UGA Music Business Program lecturer and Cracker/Camper Van Beethoven frontman David Lowery is unhappy about a lot of things these days. Recently, he has devoted plenty of blog space to professing his unhappiness with the YouTube Music Awards (you can find all his #YTMA coverage here, including posts where he digs up grainy jihad recruitment clips and spammy "buy-steroids" videos in an attempt to prove the point… that YouTube is evil? Or a serial copyright infringer? Or maybe just bad for kids? It's sort of unclear).

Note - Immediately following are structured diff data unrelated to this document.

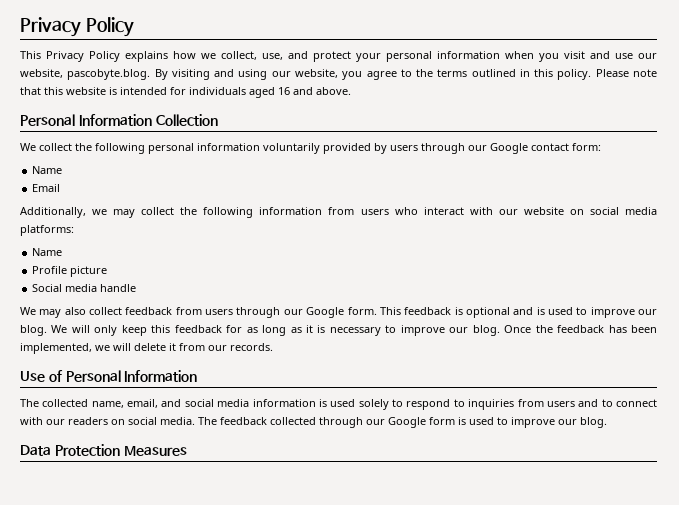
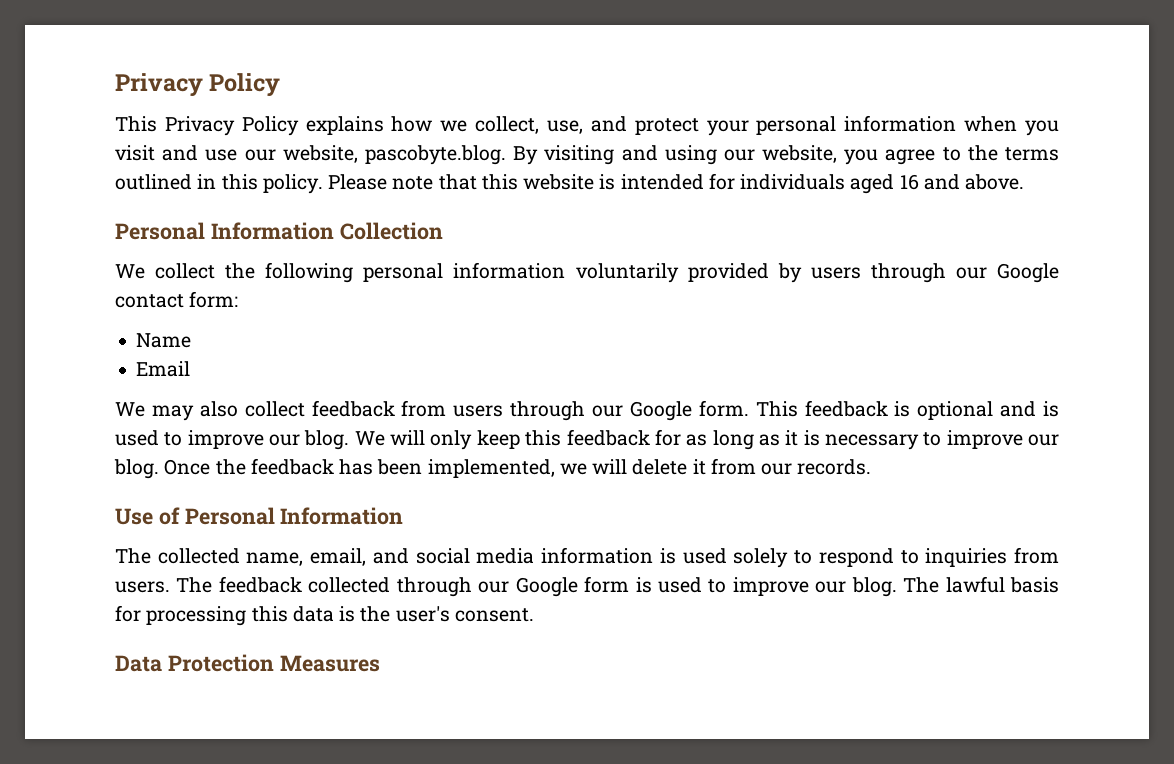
- Additionally, we may collect the following information from users who interact with our website on social media platforms:
- Name
- Profile picture
- Social media handle
- The collected name, email, and social media information is used solely to respond to inquiries from users and to connect with our readers on social media.
+ The collected name, email, and social media information is used solely to respond to inquiries from users.
+ The lawful basis for processing this data is the user's consent.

Elsewhere, Lowery has spearheaded a study that attempts to out the 50 most "undesirable" lyric websites (ick, that phrasing)—unlicensed (or dubiously licensed) sites that publish song lyrics—with the No. 1 culprit emerging as the community-oriented, hip hop-centric annotation site Rap Genius. The National Music Publishers Association has taken the case

Writes Lowery in his report:

Based on the popularity of lyric searches, it is possible that unlike the sound recording business, the lyric business may be more valuable in the Internet age. Indeed, the vast majority of these websites seem to have well established monetization schemes based on advertising. Many of the sites appear to have accounts with major online advertising exchanges and prominently feature advertising from major brands. There are even companies that appear to specialize in matching specific lyrics to key demographics for advertisers.

(It's worth noting that Rap Genius, which aims to eventually "annotate the world," is ad-free, though it boasts some powerful backers.)

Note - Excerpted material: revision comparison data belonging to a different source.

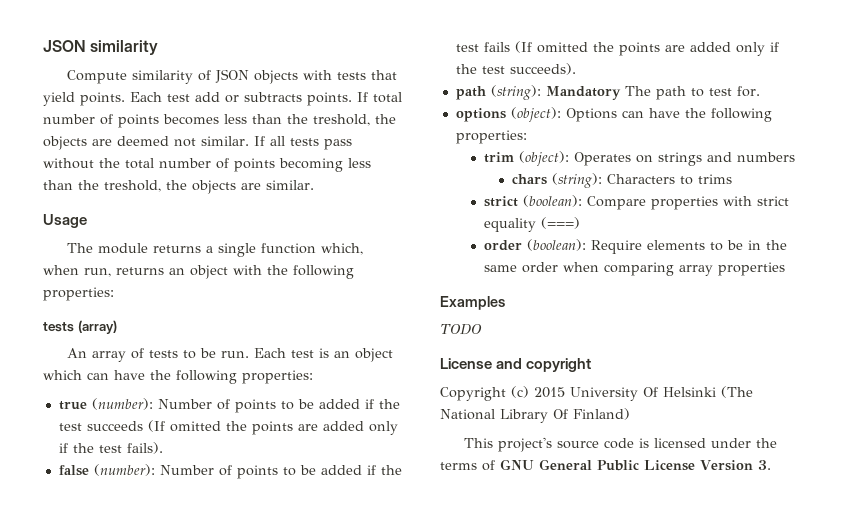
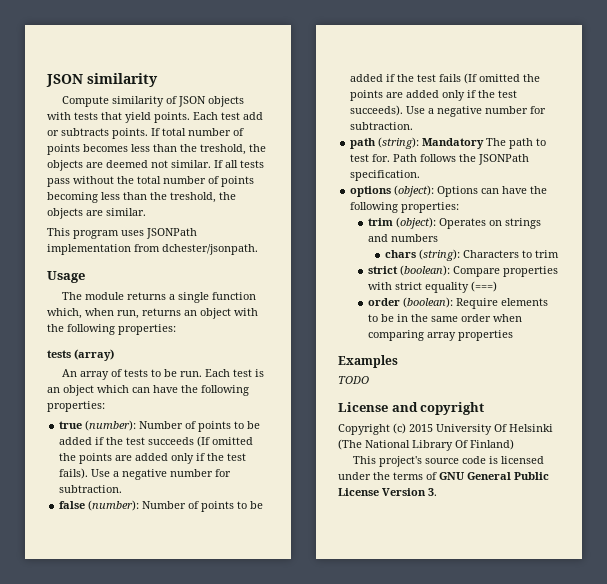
+ This program uses JSONPath implementation from dchester/jsonpath.
- true (number): Number of points to be added if the test succeeds (If omitted the points are added only if the test fails).
+ true (number): Number of points to be added if the test succeeds (If omitted the points are added only if the test fails). Use a negative number for subtraction.
- false (number): Number of points to be added if the test fails (If omitted the points are added only if the test succeeds).
+ false (number): Number of points to be added if the test fails (If omitted the points are added only if the test succeeds). Use a negative number for subtraction.
+ Path follows the JSONPath specification.
- chars (string): Characters to trims
+ chars (string): Characters to trim

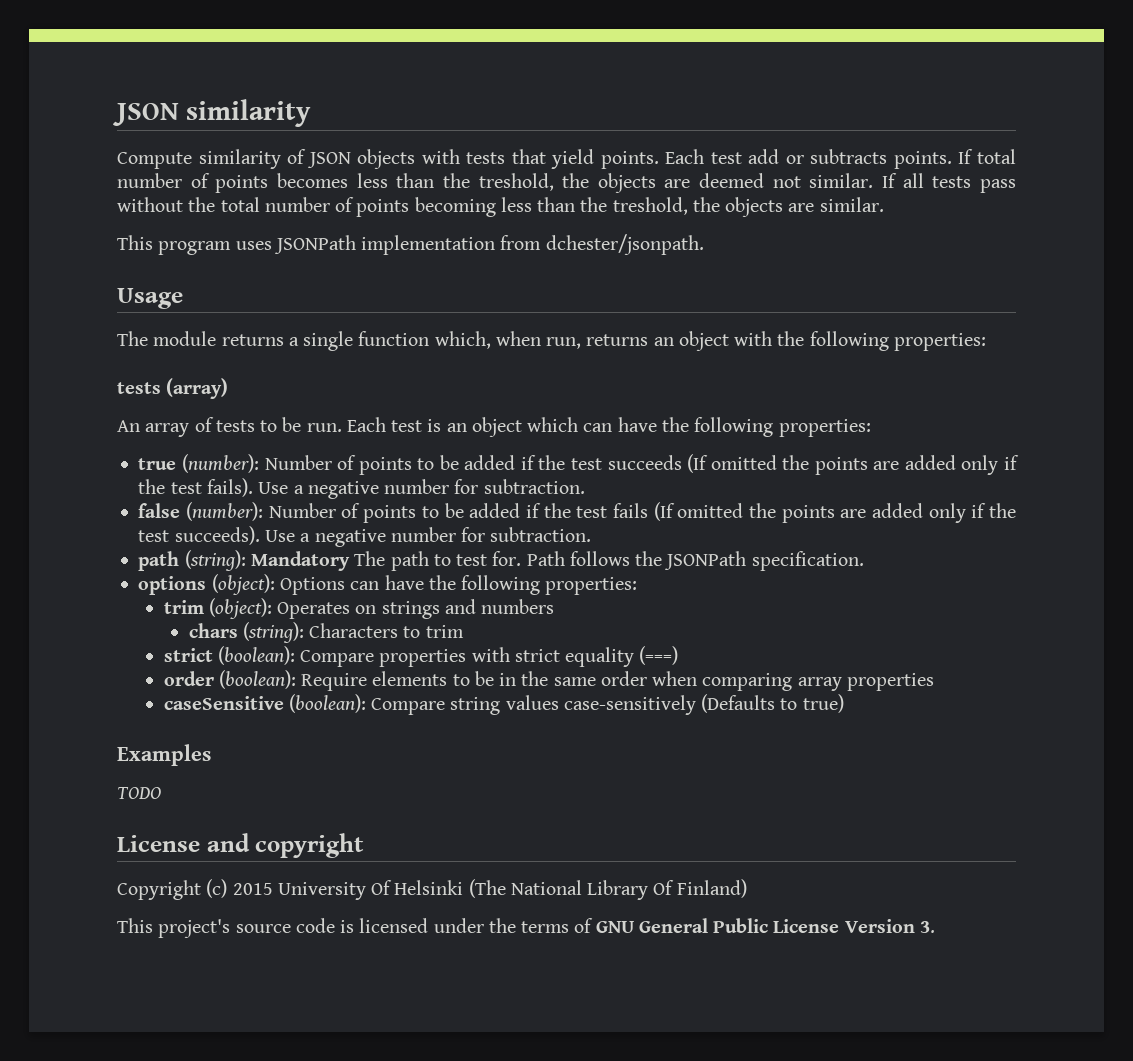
+ caseSensitive (boolean): Compare string values case-sensitively (Defaults to true)

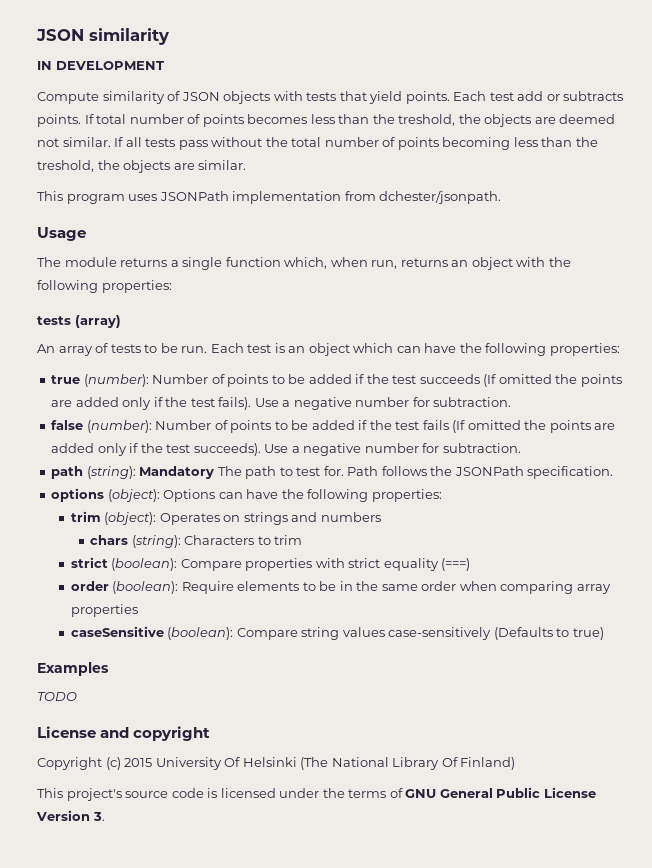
+ IN DEVELOPMENT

Lowery also admits, however, that his methodology might be flawed:

It is entirely possible that some of these sites are licensed and we have not been able to locate those responsible for their licensing. If you feel your site has been mistakely included in this list, please contact us at uga_undesirable_list<AT>outlook.com. We will confirm your licenses and will be glad to remove your site from the list if you are in fact licensed.

In an email interview with the New York Times, Rap Genius co-founder Ilan Zechory avoids the question of whether the site is properly licensed, but says that it should be viewed differently than those websites which simply offer transcriptions of song lyrics:

The lyrics sites the N.M.P.A. refers to simply display song lyrics, while Rap Genius has crowdsourced annotations that give context to all the lyrics line by line, and tens of thousands of verified annotations directly from writers and performers. These layers of context and meaning transform a static, flat lyric page into an interactive, vibrant art experience created by a community of volunteer scholars.

It's all very complex, of course, and pretty darned fascinating, underneath all the hyperbole. Expect this battle to play out on the web in the coming months, and expect the outspoken Lowery to remain on top of it all, as he does.